Cela fait exactement deux ans que Mira Moknache, enseignante universitaire et militante des droits humains, Rafik Belayel, Khoudir Bouchelaghem, Mohand Tahar Achiche, Salem Bouaza, Lounes Ghougad et Ghiles Benkerrou sont sous mandat de dépôt. Deux ans de privation de liberté, de séparation familiale, d’incertitude totale. Deux ans où la détention provisoire, censée être exceptionnelle, devient un instrument de neutralisation politique. Deux ans où la procédure pénale se transforme en peine anticipée.
Cela fait également deux ans que Mokrane Boudjema, Malek Boudjema, Mustapha Akouche, Yuva Menguellat et Mouloud Menguellat vivent sous contrôle judiciaire, un régime qui, en Algérie, peut s’apparenter à une assignation à résidence déguisée : interdictions de déplacement, convocations répétées, impossibilité de travailler normalement, surveillance constante. Une liberté sous condition qui n’en est pas une.
Le cas de Maître Sofiane Ouali illustre à lui seul les dérives d’un système judiciaire sous tension. Bien qu’en liberté provisoire, il attend un procès criminel sans cesse repoussé : programmé le 25 décembre 2025, renvoyé au 29 janvier 2026, puis au 5 février 2026, puis au 9 juin 2026, avant d’être à nouveau reporté à la prochaine session criminelle. Une succession de renvois qui ne relève plus de la simple surcharge des tribunaux, mais d’une stratégie de temporisation. L’indétermination judiciaire devient un outil de pression, un moyen de maintenir un avocat engagé dans un état de vulnérabilité permanente.

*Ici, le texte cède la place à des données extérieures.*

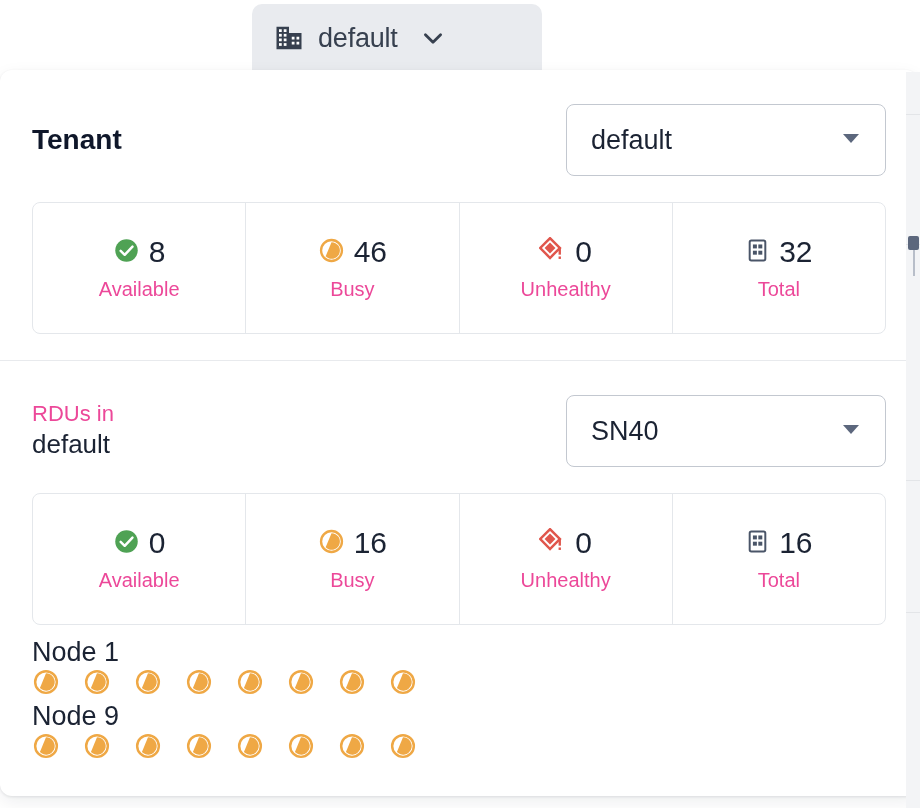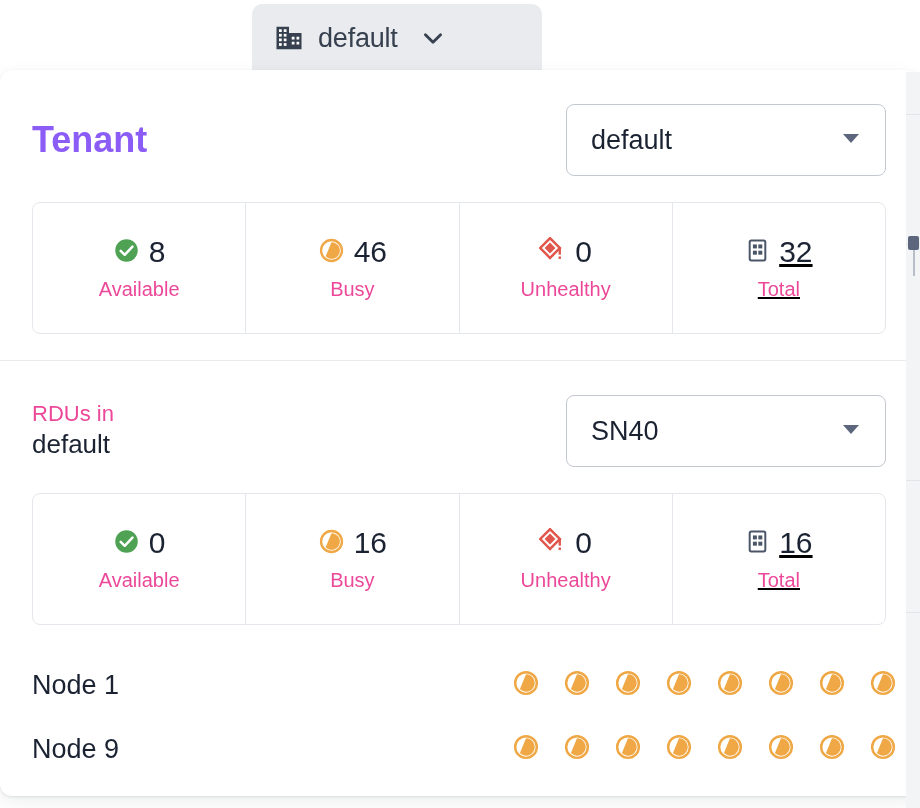--- a/index.html
+++ b/index.html
@@ -101,23 +101,23 @@
   
   .head-row {
     display: flex;
     align-items: center;
     justify-content: space-between;
     padding-top: 34px;
     padding-bottom: 0;
   }
 
   .head-title {
-    font-size: 36px;
+    font-size: 28px;
     font-weight: bold;
-    color: #8b5cf6;
+    color: #0f172a;
     line-height: 1.32;
   }
 
   .head-title-sub {
     font-size: 22px;
     color: #ec4899;
     font-weight: normal;
     line-height: 1.28;
   }
 
@@ -163,21 +163,21 @@
     flex: 1 1 0;
     display: flex;
     flex-direction: column;
     align-items: center;
     justify-content: center;
     border-right: 1px solid #e4e7eb;
     box-sizing: border-box;
     gap: 9px;
   }
 
-  .stat:last-child { border-right: none; text-decoration: underline; }
+  .stat:last-child { border-right: none; }
 
   .stat-top {
     display: flex;
     align-items: center;
     gap: 9px;
   }
 
   .stat-num {
     font-size: 30px;
     color: #1b2333;
@@ -188,22 +188,23 @@
     color: #ec4899;
   }
 
   
   .nodes {
     padding-top: 12px;
   }
 
   .node-row {
     display: flex;
-    align-items: flex-end;
+    align-items: flex-start;
     height: 64px;
+    flex-direction: column;
   }
 
   .node-name {
     font-size: 27px;
     color: #1b2333;
     width: 480px;
     flex: 0 0 auto;
   }
 
   .node-dots {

Depuis l’arrivée de Tebboune, les arrestations de militants, journalistes, universitaires et avocats se sont multipliées. Les charges retenues — “atteinte à l’unité nationale”, “publications subversives”, “apologie d’organisations terroristes”, “association de malfaiteurs” — sont suffisamment larges pour englober un post Facebook, une réunion associative, une prise de parole publique. La criminalisation du militantisme s’est installée durablement, portée par un arsenal juridique renforcé et par une justice dont le parquet, les nominations et les procédures sont de plus en plus alignés sur les priorités de l’exécutif.
Les conséquences humaines sont considérables. Les familles sont les premières victimes invisibles : enfants qui grandissent sans leurs parents, parents âgés qui s’épuisent dans les déplacements vers les prisons, foyers ruinés par les frais d’avocats et de soutien matériel. Les carrières sont brisées : enseignants suspendus, militants marginalisés, universitaires empêchés de reprendre leurs travaux. La détention prolongée sans jugement produit une violence psychologique profonde : anxiété chronique, perte de repères, isolement, sentiment d’injustice radical.
Au‑delà des individus, c’est la société civile qui se trouve fragilisée. Chaque arrestation envoie un message clair : contester, c’est risquer la prison. L’autocensure s’installe, les collectifs se dissolvent, les militants expérimentés se retirent, les associations se vident. La peur devient un acteur politique à part entière.
Le texte de Maître Fetta Sadat se conclut par un appel à une justice libre et indépendante, et par une liste de noms qui ne sont pas seulement des dossiers judiciaires, mais des vies suspendues. Il rappelle que derrière chaque procédure, il y a une famille qui attend, un avenir interrompu, une existence brisée. Deux ans : un chiffre, mais surtout une blessure collective.
La crise de confiance entre citoyens et institutions judiciaires n’est plus un débat théorique. Elle se lit dans les cellules des prisons, dans les salles d’audience où les procès sont reportés, dans les foyers où l’on attend un proche qui ne revient pas. Elle se lit dans ces noms que l’avocate égrène, comme pour conjurer l’oubli. Elle se lit dans ces vies brisées qui, pour l’instant, n’ont obtenu ni justice ni réparation.